Non poteva fare a meno di sorridere ricordando la sua breve stagione teatrale. Interrogava le vecchie foto, in particolare quella in cui un attore dall'aria feroce stava per pugnalare il suo "bel seno" nudo che aveva tanto fatto scandalo. Non rimpiangeva troppo la sua agitata giovinezza. "Una delle grandi banalità dell’esistenza, l’amore, si ritira dalla mia vita. Quando ne siamo usciti, ci accorgiamo che tutto il resto è allegro, variegato e ricco. Ma non se ne esce quando né come si vuole".
Non le dava fastidio essere interrotta da chi veniva a trovarla. Accoglieva con la stessa curiosità le celebrità cerimoniose e il piccolo vicino di tre anni che, non riuscendo a suonare il campanello, si annunciava prendendo a calci la porta. Non temeva più la solitudine."C'è un gran silenzio intorno a me. Quando sono sola, la casa si riposa. Si stira e fa scrocchiare le vecchie giunture... Invita il vento da fuori, perché si prenda cura dei miei fogli che partono a volo d'uccello dall'altro capo della stanza."

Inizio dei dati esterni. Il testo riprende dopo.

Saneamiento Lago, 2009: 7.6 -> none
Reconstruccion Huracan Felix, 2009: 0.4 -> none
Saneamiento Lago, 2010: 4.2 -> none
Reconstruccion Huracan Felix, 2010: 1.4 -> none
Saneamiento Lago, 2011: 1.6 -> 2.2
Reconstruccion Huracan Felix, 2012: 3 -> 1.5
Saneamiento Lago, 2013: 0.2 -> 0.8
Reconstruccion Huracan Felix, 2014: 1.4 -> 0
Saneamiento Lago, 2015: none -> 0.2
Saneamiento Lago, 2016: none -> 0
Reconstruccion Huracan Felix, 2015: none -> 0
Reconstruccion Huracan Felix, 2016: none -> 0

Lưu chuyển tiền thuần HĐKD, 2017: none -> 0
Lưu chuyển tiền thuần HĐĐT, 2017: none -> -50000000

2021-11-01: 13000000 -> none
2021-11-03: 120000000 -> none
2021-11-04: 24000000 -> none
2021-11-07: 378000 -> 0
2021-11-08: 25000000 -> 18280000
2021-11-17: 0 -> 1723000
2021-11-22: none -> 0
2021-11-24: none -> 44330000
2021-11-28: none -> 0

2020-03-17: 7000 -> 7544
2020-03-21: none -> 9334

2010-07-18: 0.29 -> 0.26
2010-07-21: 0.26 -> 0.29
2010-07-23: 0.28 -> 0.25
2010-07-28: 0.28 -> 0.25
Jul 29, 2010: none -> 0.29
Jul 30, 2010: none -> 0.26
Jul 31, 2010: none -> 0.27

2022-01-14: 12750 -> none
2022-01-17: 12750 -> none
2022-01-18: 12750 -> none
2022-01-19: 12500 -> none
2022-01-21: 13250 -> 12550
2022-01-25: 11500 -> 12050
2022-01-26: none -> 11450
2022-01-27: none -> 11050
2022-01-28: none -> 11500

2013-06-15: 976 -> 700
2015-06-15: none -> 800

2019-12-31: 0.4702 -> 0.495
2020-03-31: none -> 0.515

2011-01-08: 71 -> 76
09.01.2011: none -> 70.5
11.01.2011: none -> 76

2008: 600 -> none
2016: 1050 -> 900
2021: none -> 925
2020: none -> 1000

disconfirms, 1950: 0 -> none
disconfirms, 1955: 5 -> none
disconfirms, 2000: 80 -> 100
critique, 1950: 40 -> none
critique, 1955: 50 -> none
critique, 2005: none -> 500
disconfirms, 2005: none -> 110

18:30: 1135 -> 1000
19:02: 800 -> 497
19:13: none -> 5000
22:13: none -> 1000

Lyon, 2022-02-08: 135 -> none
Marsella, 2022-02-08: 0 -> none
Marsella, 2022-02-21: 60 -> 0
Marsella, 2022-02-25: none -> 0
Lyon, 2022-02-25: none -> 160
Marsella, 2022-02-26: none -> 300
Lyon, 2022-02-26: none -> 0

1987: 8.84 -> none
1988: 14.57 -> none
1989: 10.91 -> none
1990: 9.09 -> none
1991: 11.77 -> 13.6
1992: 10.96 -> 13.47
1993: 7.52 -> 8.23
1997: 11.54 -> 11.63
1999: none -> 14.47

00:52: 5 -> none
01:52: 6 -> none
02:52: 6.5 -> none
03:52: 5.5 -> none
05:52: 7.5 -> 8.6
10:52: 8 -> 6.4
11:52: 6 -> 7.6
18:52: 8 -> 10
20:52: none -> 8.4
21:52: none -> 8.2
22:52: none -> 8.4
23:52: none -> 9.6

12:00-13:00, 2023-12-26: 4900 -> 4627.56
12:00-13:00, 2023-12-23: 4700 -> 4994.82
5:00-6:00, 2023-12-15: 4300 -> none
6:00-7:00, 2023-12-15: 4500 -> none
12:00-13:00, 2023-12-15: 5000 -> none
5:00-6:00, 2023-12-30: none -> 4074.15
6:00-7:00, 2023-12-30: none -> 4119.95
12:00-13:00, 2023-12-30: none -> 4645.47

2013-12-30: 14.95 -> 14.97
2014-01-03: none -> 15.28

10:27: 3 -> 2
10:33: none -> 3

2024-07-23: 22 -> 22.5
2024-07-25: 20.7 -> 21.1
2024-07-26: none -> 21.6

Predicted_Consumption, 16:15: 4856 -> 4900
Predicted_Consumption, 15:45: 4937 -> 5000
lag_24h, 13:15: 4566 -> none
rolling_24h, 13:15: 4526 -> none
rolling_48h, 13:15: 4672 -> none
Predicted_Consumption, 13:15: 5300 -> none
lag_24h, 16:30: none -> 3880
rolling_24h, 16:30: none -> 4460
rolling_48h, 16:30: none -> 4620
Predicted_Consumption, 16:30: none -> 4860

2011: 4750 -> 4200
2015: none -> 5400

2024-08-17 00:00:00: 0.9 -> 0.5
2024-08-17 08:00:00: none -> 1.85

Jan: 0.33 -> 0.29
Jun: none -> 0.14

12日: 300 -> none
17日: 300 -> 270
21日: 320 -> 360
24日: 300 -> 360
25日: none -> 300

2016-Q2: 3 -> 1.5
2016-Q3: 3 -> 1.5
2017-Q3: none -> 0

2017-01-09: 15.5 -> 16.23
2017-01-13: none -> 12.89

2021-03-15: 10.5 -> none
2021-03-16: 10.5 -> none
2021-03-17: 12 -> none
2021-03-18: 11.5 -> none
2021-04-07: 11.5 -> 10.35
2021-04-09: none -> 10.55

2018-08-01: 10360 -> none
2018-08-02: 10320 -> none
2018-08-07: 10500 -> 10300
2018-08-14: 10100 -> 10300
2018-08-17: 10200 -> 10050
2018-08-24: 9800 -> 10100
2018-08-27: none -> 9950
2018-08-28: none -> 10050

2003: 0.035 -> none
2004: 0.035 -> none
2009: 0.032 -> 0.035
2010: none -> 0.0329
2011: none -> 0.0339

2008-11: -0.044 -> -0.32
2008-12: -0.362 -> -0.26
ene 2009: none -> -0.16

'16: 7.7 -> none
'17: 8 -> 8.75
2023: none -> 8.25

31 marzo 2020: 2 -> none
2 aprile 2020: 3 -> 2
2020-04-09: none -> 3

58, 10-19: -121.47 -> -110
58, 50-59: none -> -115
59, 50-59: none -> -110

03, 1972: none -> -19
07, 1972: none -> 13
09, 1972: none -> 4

Colette spiava dalla finestra lo scorrere delle stagioni nel giardino del Palais-Royal. La mattina presto osservava l'inserviente pulire le gabbie degli uccelli e rifornirli di becchime per poi sostare in un breve raccoglimento."Quando certi istanti di una giornata si fanno troppo belli, l'essere umano interrompe il lavoro o il gioco, venera ciò che intorno tace o canta."
A tratti si riaffacciava il ricordo dell'angoscioso periodo in cui Maurice, essendo ebreo, doveva spostarsi da un rifugio all'altro per sfuggire i nazisti. Ma poi la memoria la salvava, distraendola col ricordo del ricchissimo Daniel che, per non farsi notare, aveva fatto montare sul telaio di una Rolls-Royce nuova una logora carrozzeria.
Prima di congedarlo, l'anziana scrittrice offrì al giovane Truman un magnifico fermacarte sfaccettato con una rosa bianca. "Voglio che lei lo tenga per ricordo". Quando l'ospite perplesso le obiettò che non poteva accettare qualcosa cui lei teneva tanto, gli rispose: "Ragazzo mio, non ha senso offrire una cosa se non si è legati ad essa".